- Data
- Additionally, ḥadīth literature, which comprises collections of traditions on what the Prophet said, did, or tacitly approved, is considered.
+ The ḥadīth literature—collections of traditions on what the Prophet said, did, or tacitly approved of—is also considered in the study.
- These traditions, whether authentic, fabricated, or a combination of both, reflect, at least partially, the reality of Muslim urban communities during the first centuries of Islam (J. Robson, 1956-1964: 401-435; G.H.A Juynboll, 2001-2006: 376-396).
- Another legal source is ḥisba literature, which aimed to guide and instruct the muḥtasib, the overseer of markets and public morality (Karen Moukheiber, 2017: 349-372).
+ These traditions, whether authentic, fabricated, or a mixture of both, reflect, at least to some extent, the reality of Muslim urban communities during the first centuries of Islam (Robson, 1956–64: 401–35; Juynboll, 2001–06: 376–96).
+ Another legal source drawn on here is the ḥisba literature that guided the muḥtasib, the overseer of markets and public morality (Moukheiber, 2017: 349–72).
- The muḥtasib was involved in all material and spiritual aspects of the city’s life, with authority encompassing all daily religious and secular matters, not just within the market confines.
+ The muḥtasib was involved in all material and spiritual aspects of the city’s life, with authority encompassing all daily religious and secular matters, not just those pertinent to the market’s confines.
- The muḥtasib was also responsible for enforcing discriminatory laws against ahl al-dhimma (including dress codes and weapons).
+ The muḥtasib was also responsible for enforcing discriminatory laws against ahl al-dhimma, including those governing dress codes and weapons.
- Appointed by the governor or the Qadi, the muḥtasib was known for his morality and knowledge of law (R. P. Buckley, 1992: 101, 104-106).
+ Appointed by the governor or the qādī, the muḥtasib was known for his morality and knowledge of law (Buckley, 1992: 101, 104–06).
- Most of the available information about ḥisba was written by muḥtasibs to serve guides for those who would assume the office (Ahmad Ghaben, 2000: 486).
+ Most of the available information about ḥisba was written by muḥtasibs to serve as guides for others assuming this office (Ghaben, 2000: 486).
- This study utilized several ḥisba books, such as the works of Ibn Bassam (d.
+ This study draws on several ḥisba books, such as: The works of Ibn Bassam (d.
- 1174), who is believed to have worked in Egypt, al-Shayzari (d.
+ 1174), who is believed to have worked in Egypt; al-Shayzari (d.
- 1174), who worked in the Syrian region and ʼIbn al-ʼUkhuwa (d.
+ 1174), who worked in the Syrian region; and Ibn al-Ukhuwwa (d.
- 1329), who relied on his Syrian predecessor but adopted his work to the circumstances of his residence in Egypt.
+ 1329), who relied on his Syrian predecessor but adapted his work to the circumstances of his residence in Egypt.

- What is needed
Using the records above, gather all lines where the string "study" is present.

- Expected answer
+ The ḥadīth literature—collections of traditions on what the Prophet said, did, or tacitly approved of—is also considered in the study.
- This study utilized several ḥisba books, such as the works of Ibn Bassam (d.
+ This study draws on several ḥisba books, such as: The works of Ibn Bassam (d.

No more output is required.